M. Oscar de Marigny venait d’arriver.

– Ah ! dame, répondit Agénor, le siège offrira quelques difficultés de plus que je ne croyais. Cette petite folle a des airs de duchesse, en vérité.

– Eh bien ! si tu l’aimes, épouse-la.

– Hé ! dit Agénor, qui sait ?

– Ah ! tu as réfléchi ?…

– Mais oui.

– Agénor, mon bon ami, dit M. de Marigny, vous êtes un fanfaron de vice, et je le savais bien. Vous vous faites plus mauvais… que tu n’es, grand enfant…

– Tu trouves ?

– Hé ! sans doute… Pourquoi en serait-il autrement ? Tu rencontres une fille, jolie, vertueuse, bien élevée. Elle est pauvre, mais tu es riche… et riche pour deux ; n’est-il donc pas tout naturel que tu l’épouses ?

– Mon cher Oscar, répondit Agénor, vous êtes un véritable sot.

– Hein ?… ne t’ai-je donc pas compris ?

– Mais pas du tout, mon bon.

– Ainsi, tu ne songes pas à l’épouser, comme je le croyais ?

– Mais si… j’y songe…

– Je ne sais pas deviner les énigmes ; ainsi explique-toi.

– C’est bien simple.

– Ah ! voyons ?

– La petite est pauvre, mais elle peut devenir riche… comprends-tu ?
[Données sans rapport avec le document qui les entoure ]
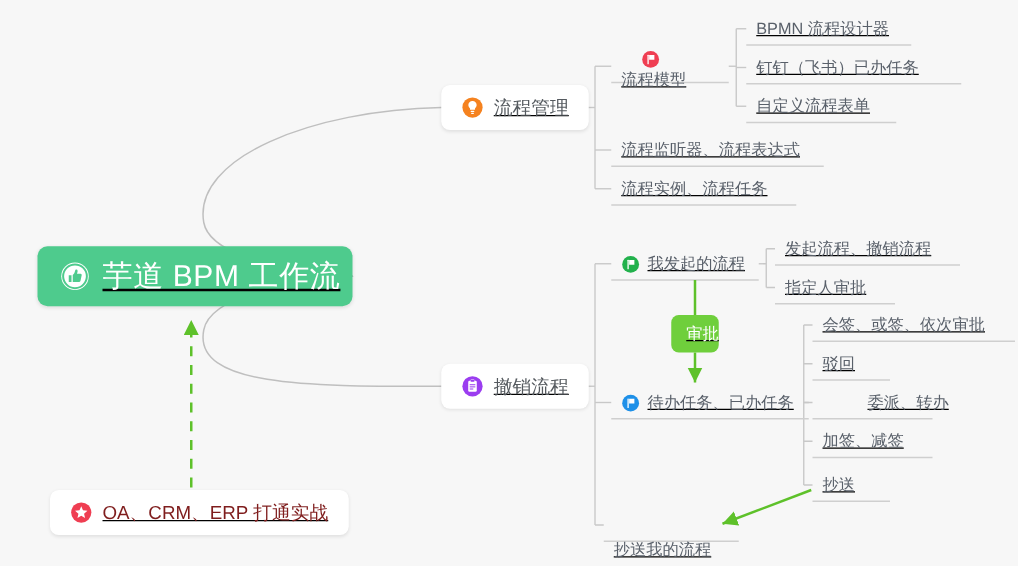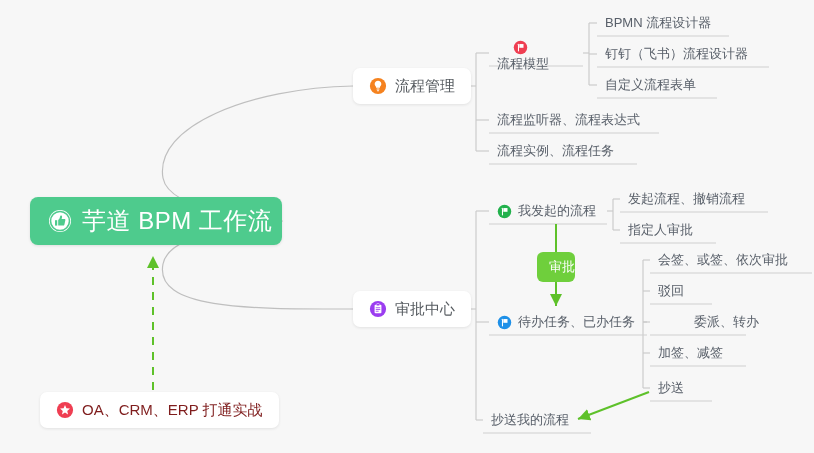--- a/index.html
+++ b/index.html
@@ -33,6 +33,7 @@
     display: flex;
     align-items: center;
     white-space: nowrap;
+    text-decoration: underline;
   }
 
   

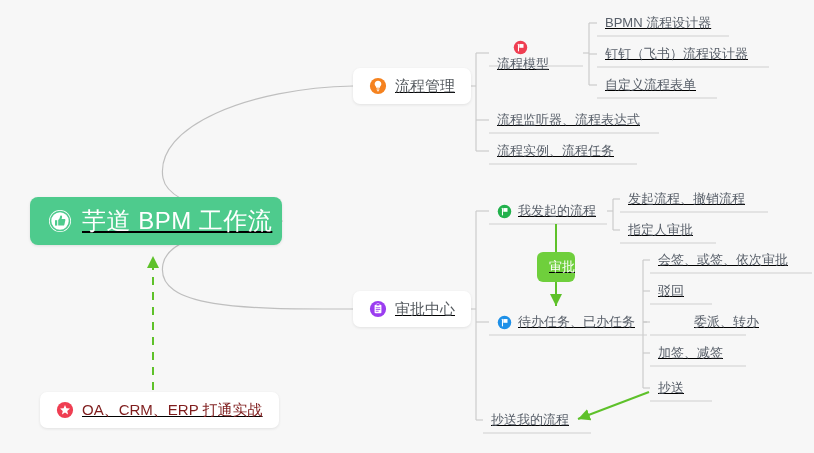--- a/index.html
+++ b/index.html
@@ -245,7 +245,7 @@
     <span class="node-label">BPMN 流程设计器</span>
   </div>
   <div class="node plain-node" style="left:597px; top:41px; height:26px;">
-    <span class="node-label">钉钉（飞书）流程设计器</span>
+    <span class="node-label">钉钉（飞书）已办任务</span>
   </div>
   <div class="node plain-node" style="left:597px; top:72px; height:26px;">
     <span class="node-label">自定义流程表单</span>

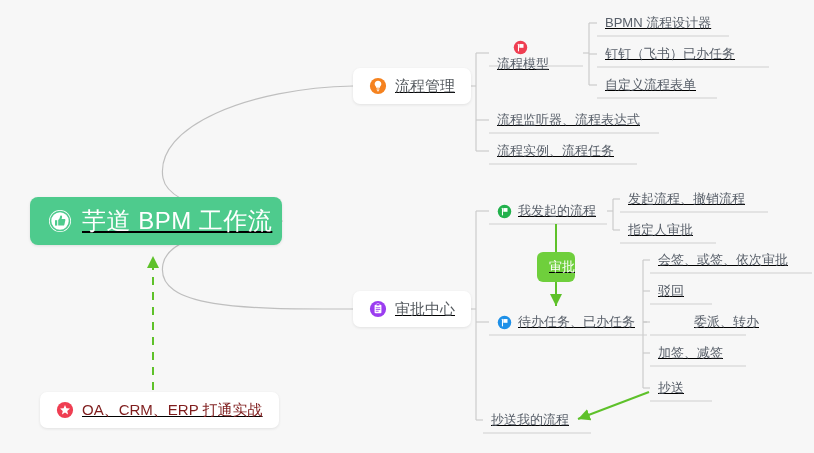--- a/index.html
+++ b/index.html
@@ -270,7 +270,7 @@
         <rect x="7.5" y="12.0" width="3.2" height="0.9" fill="#9b3df0"></rect>
       </svg>
     </span>
-    <span class="node-label">审批中心</span>
+    <span class="node-label">撤销流程</span>
   </div>
 
   <div class="node plain-node" style="left:489px; top:198px; height:26px;">

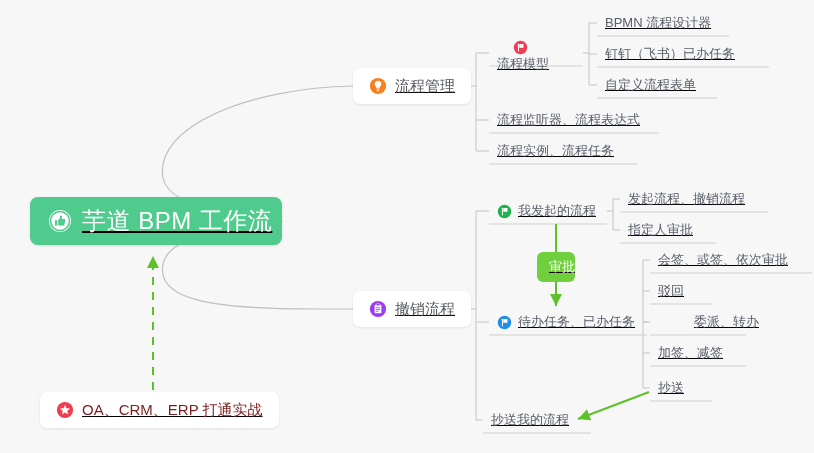--- a/index.html
+++ b/index.html
@@ -317,7 +317,7 @@
     <span class="node-label">抄送</span>
   </div>
 
-  <div class="node plain-node" style="left:483px; top:407px; height:26px;">
+  <div class="node plain-node" style="left:483px; top:427px; height:26px;">
     <span class="node-label">抄送我的流程</span>
   </div>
– Mais comment peut-elle devenir riche ?

– Oh ! d’une façon bien simple, va : en retrouvant la fortune de sa mère, comme elle a déjà retrouvé son nom… car sa mère, je dois te le dire en passant, était baronne.

– Je te prends en pitié, répondit Oscar de Marigny ; tu es bien l’homme de notre siècle…

Oscar de Marigny n’eut pas le temps de compléter son anathème sur l’esprit du temps présent, car un membre du cercle arriva tout effaré vers Agénor.

– Mon ami, lui dit-il, vous ne savez donc pas ce qui vient d’arriver à votre père ? Il s’est cassé la jambe…

– Mais où ?… mais comment ?… demanda Agénor un peu ému.

– En sortant de son club, il y a une heure.

Agénor n’en entendit pas davantage ; il se précipita au-dehors, monta dans la voiture d’Oscar de Marigny, car il avait renvoyé la sienne, et se fit conduire rue de l’Université. Le docteur Vincent venait de sortir. Agénor trouva son père bouleversé et d’une pâleur extrême. À la vue de son fils, cet homme se raidit contre la douleur physique et chercha à faire trêve aux angoisses qui l’étreignaient depuis quelques minutes.

– Rassure-toi, mon enfant, dit-il, c’est une fracture simple, je serai sur pied dans un mois et je pourrai partir.

– Partir ! dit Agénor étonné.

– Oui, répondit le baron ; je veux faire un grand voyage. Je suis las de Paris…

En même temps, M. de Morlux regardait son fils et sentait remuer ses entrailles paternelles pour un enfant qu’il avait presque abandonné dans sa vie.

– Quel âge as-tu, mon enfant ? dit-il ; tu ne dois pas être loin de ta vingt-sixième année ?

– Dans deux mois, mon père.

– Tu devrais te marier.

Agénor tressaillit :

– Ah ! ma foi, mon père, je ne demande pas mieux. Je suis amoureux.

– Et de qui donc ? fit le père, en essayant de sourire.

– D’une jeune fille, belle, vertueuse, spirituelle…

– Et pauvre ! dit M. de Morlux. Si avec tant de qualités elle avait une dot, ce serait trop beau…

– Hé ! qui sait ? fit Agénor.

– Elle est riche ?

– Non, mais elle peut le devenir.

– Comment cela ?

– C’est une pauvre orpheline dépouillée, et je me suis mis en tête de lui faire rendre la fortune qu’on lui a volée.

M. de Morlux se dressa sur son séant et se sentit pâlir aux derniers mots de son fils.

– Oui, mon père, reprit Agénor. Elles sont deux sœurs, deux jumelles, deux orphelines… Leur mère, la baronne Miller…

À ce nom, M. de Morlux jeta un cri terrible et retomba sans force sur son oreiller, à la grande stupéfaction de son fils.